* **Problem requirements**
Bring together all lines from the listing below that contain the string "image".

* **Material provided**
★ ★ ★ ★

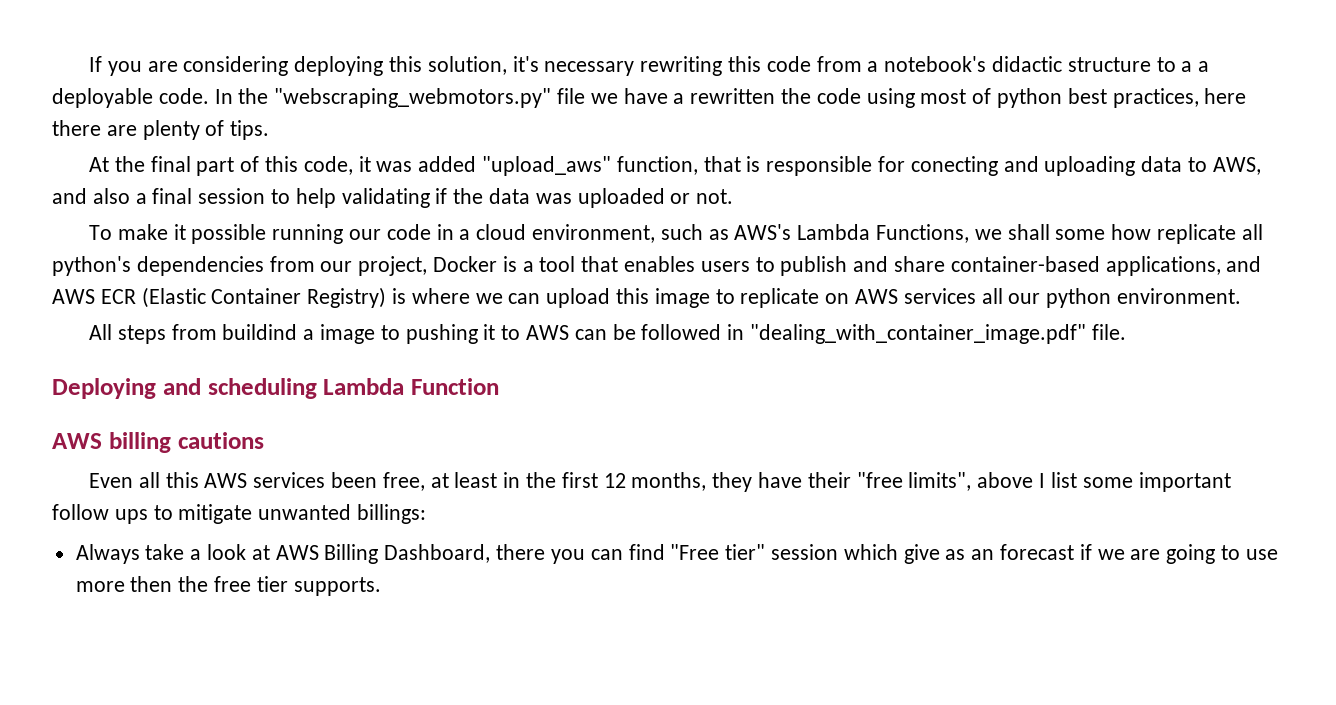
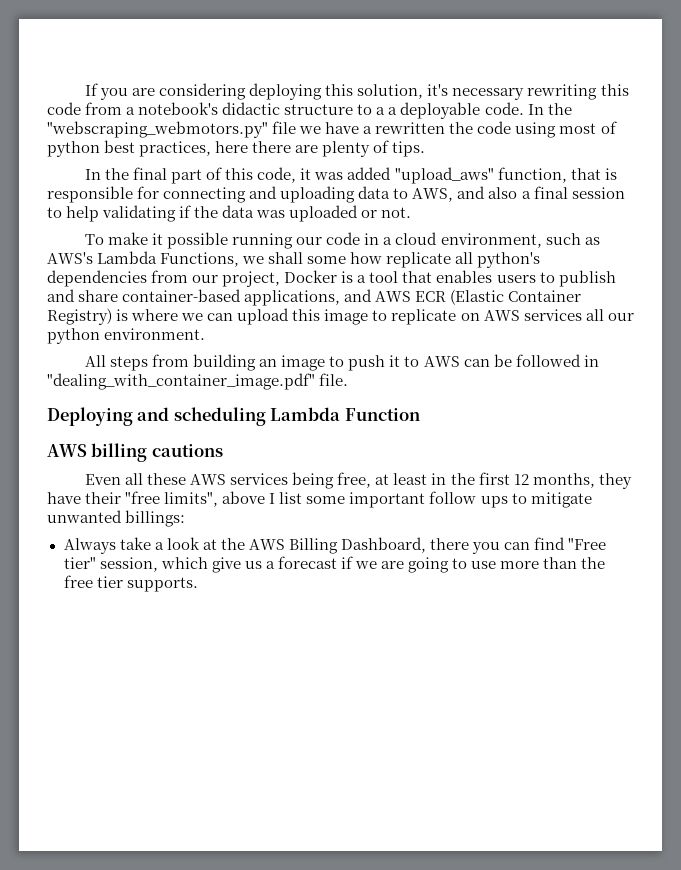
- At the final part of this code, it was added "upload_aws" function, that is responsible for conecting and uploading data to AWS, and also a final session to help validating if the data was uploaded or not.
+ In the final part of this code, it was added "upload_aws" function, that is responsible for connecting and uploading data to AWS, and also a final session to help validating if the data was uploaded or not.
- All steps from buildind a image to pushing it to AWS can be followed in "dealing_with_container_image.pdf" file.
+ All steps from building an image to push it to AWS can be followed in "dealing_with_container_image.pdf" file.
- Even all this AWS services been free, at least in the first 12 months, they have their "free limits", above I list some important follow ups to mitigate unwanted billings:
+ Even all these AWS services being free, at least in the first 12 months, they have their "free limits", above I list some important follow ups to mitigate unwanted billings:
- Always take a look at AWS Billing Dashboard, there you can find "Free tier" session which give as an forecast if we are going to use more then the free tier supports.
+ Always take a look at the AWS Billing Dashboard, there you can find "Free tier" session, which give us a forecast if we are going to use more than the free tier supports.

★ ★ ★ ★

* **Answer to the problem**
- All steps from buildind a image to pushing it to AWS can be followed in "dealing_with_container_image.pdf" file.
+ All steps from building an image to push it to AWS can be followed in "dealing_with_container_image.pdf" file.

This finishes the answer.